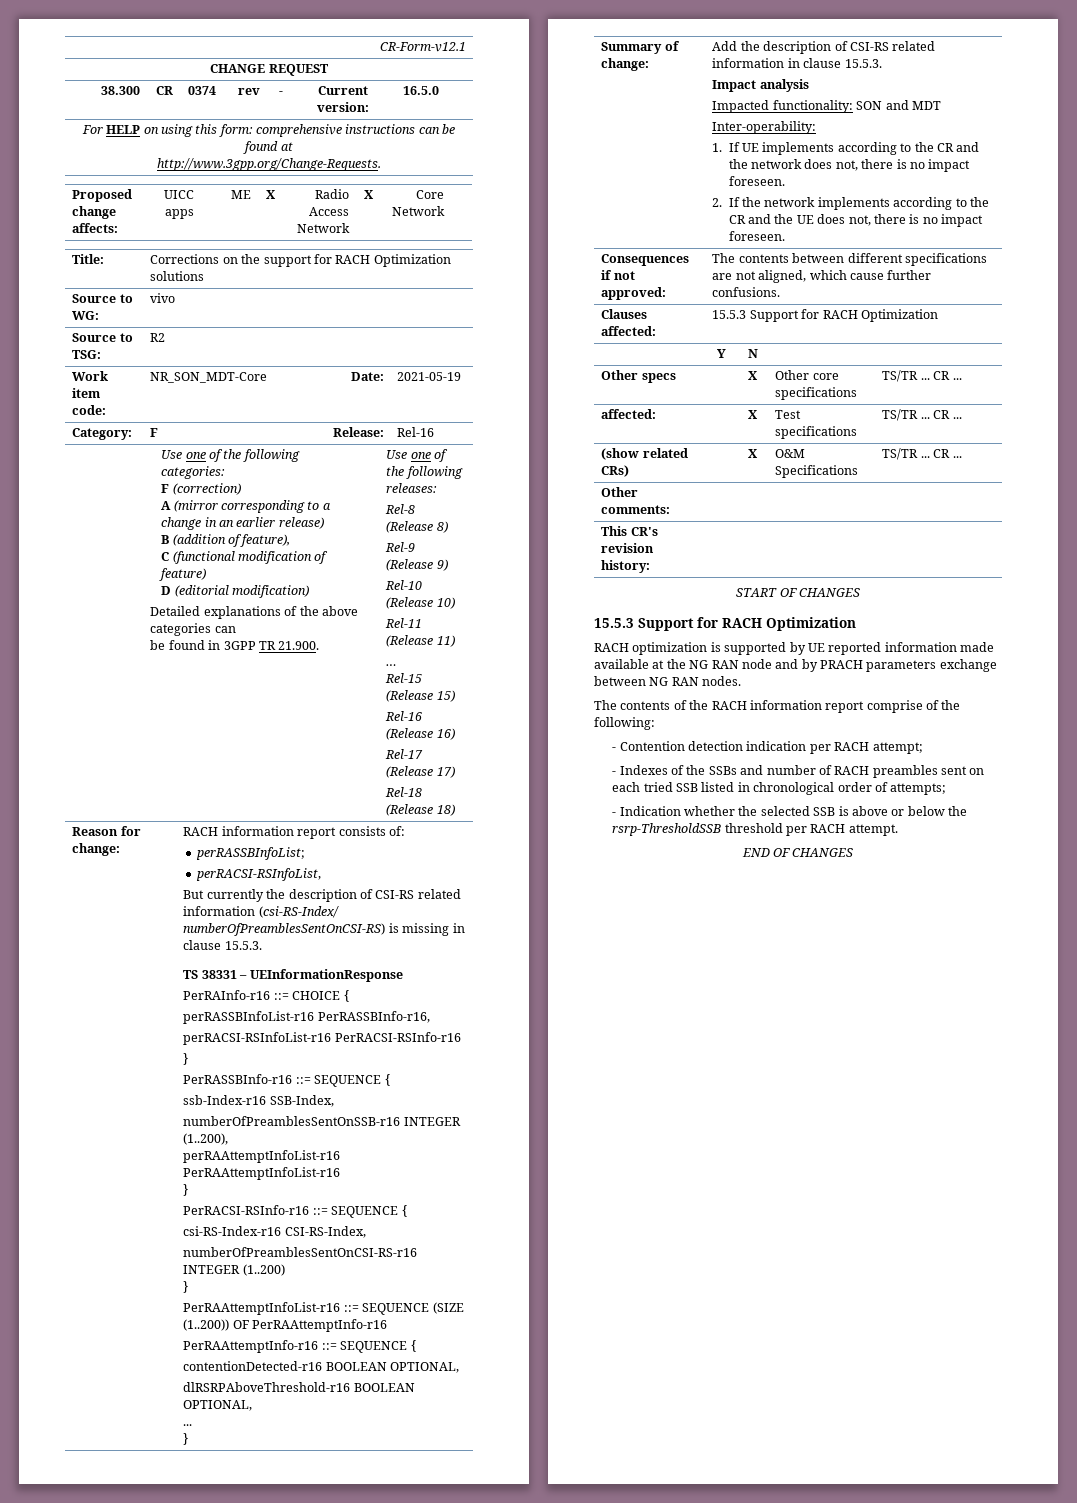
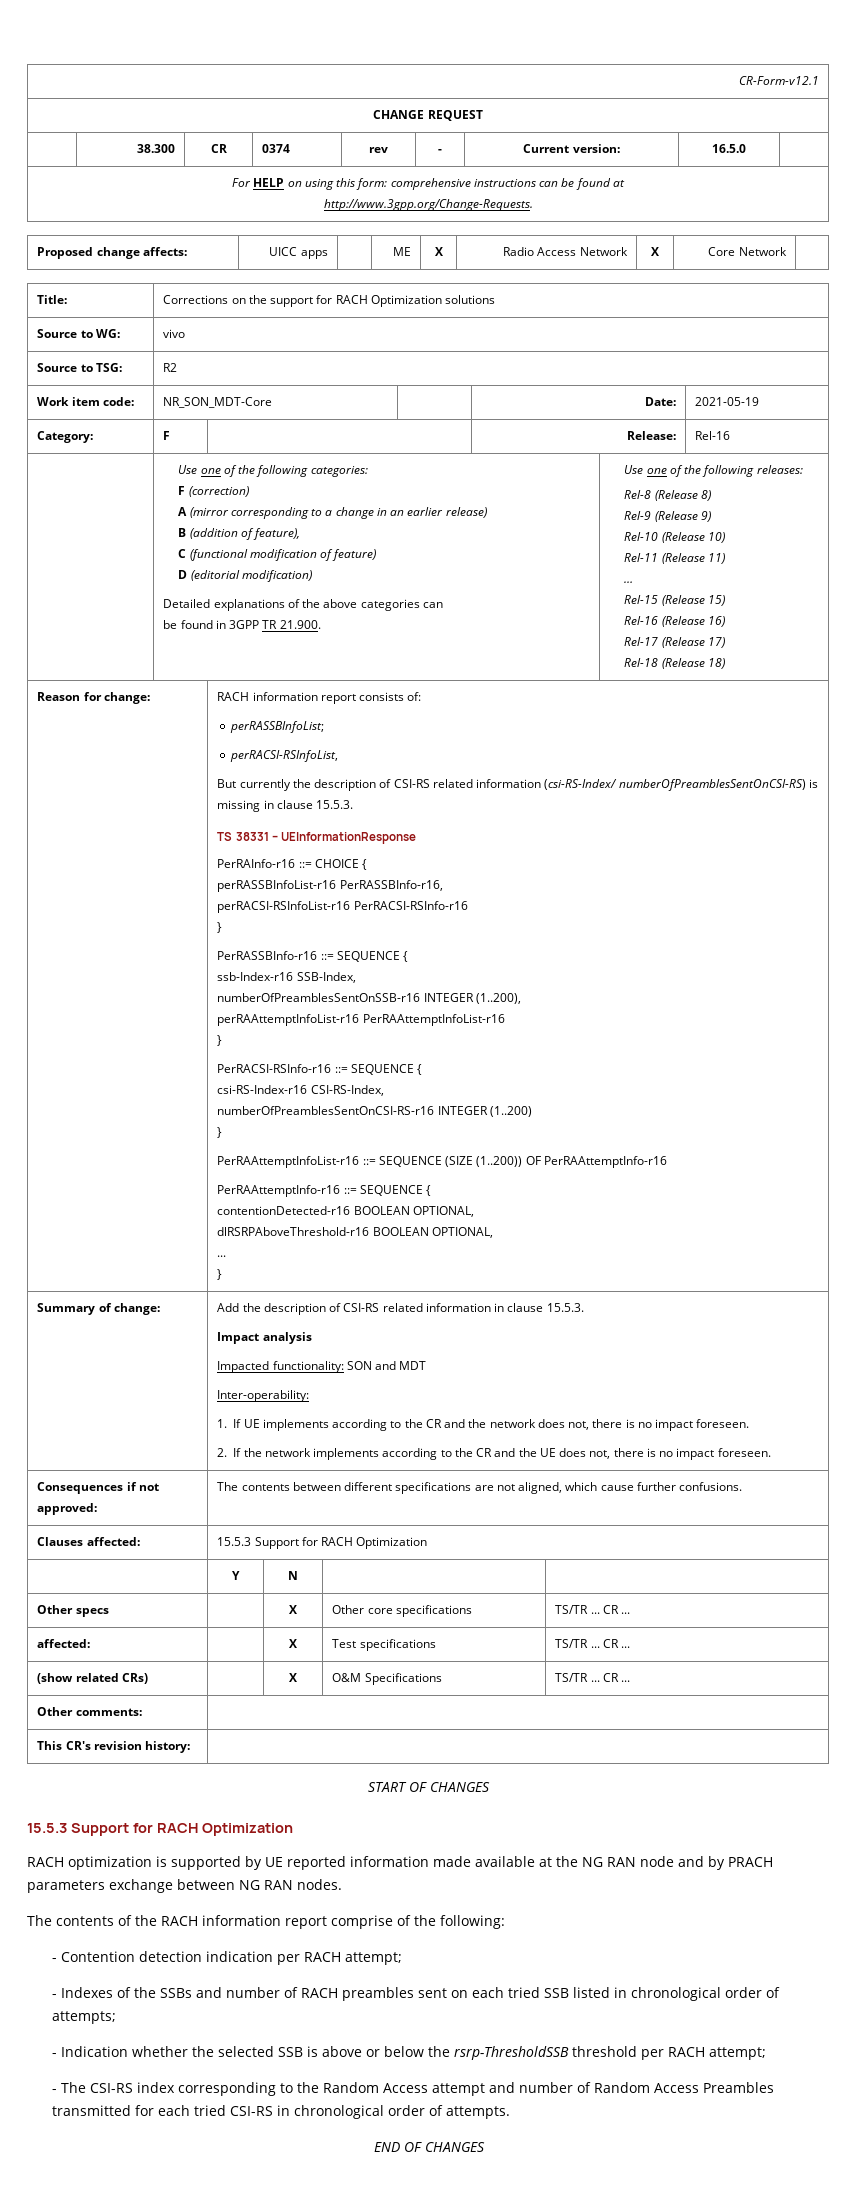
- - Indication whether the selected SSB is above or below the rsrp-ThresholdSSB threshold per RACH attempt.
+ - Indication whether the selected SSB is above or below the rsrp-ThresholdSSB threshold per RACH attempt;
+ - The CSI-RS index corresponding to the Random Access attempt and number of Random Access Preambles transmitted for each tried CSI-RS in chronological order of attempts.

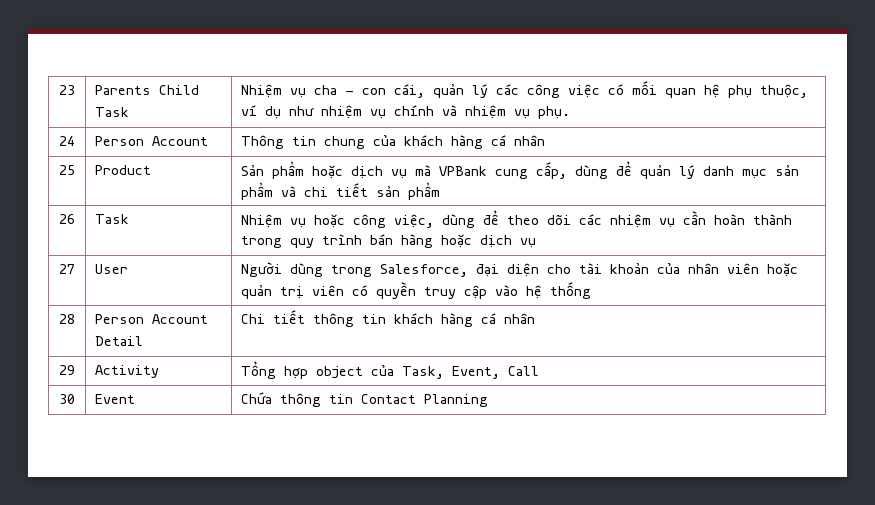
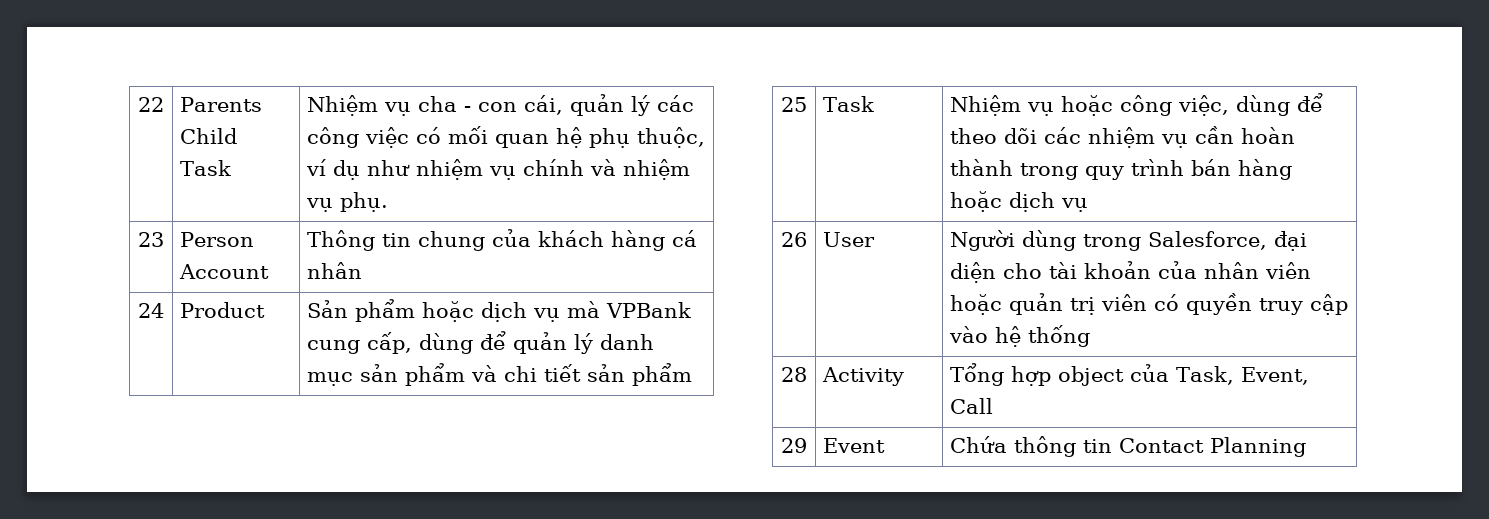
- 23 | Parents Child Task | Nhiệm vụ cha - con cái, quản lý các công việc có mối quan hệ phụ thuộc, ví dụ như nhiệm vụ chính và nhiệm vụ phụ.
+ 22 | Parents Child Task | Nhiệm vụ cha - con cái, quản lý các công việc có mối quan hệ phụ thuộc, ví dụ như nhiệm vụ chính và nhiệm vụ phụ.
- 24 | Person Account | Thông tin chung của khách hàng cá nhân
+ 23 | Person Account | Thông tin chung của khách hàng cá nhân
- 25 | Product | Sản phẩm hoặc dịch vụ mà VPBank cung cấp, dùng để quản lý danh mục sản phẩm và chi tiết sản phẩm
+ 24 | Product | Sản phẩm hoặc dịch vụ mà VPBank cung cấp, dùng để quản lý danh mục sản phẩm và chi tiết sản phẩm
- 26 | Task | Nhiệm vụ hoặc công việc, dùng để theo dõi các nhiệm vụ cần hoàn thành trong quy trình bán hàng hoặc dịch vụ
+ 25 | Task | Nhiệm vụ hoặc công việc, dùng để theo dõi các nhiệm vụ cần hoàn thành trong quy trình bán hàng hoặc dịch vụ
- 27 | User | Người dùng trong Salesforce, đại diện cho tài khoản của nhân viên hoặc quản trị viên có quyền truy cập vào hệ thống
+ 26 | User | Người dùng trong Salesforce, đại diện cho tài khoản của nhân viên hoặc quản trị viên có quyền truy cập vào hệ thống
- 28 | Person Account Detail | Chi tiết thông tin khách hàng cá nhân
- 29 | Activity | Tổng hợp object của Task, Event, Call
+ 28 | Activity | Tổng hợp object của Task, Event, Call
- 30 | Event | Chứa thông tin Contact Planning
+ 29 | Event | Chứa thông tin Contact Planning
***
> _WHAT NEEDS TO BE DONE_
Lines from the start of the listing above through the line holding "- 23 | Parents" are to be duplicated exactly, and nothing more; leave out the pictures.

> _FINAL ANSWER_
- - Indication whether the selected SSB is above or below the rsrp-ThresholdSSB threshold per RACH attempt.
+ - Indication whether the selected SSB is above or below the rsrp-ThresholdSSB threshold per RACH attempt;
+ - The CSI-RS index corresponding to the Random Access attempt and number of Random Access Preambles transmitted for each tried CSI-RS in chronological order of attempts.

- 23 | Parents Child Task | Nhiệm vụ cha - con cái, quản lý các công việc có mối quan hệ phụ thuộc, ví dụ như nhiệm vụ chính và nhiệm vụ phụ.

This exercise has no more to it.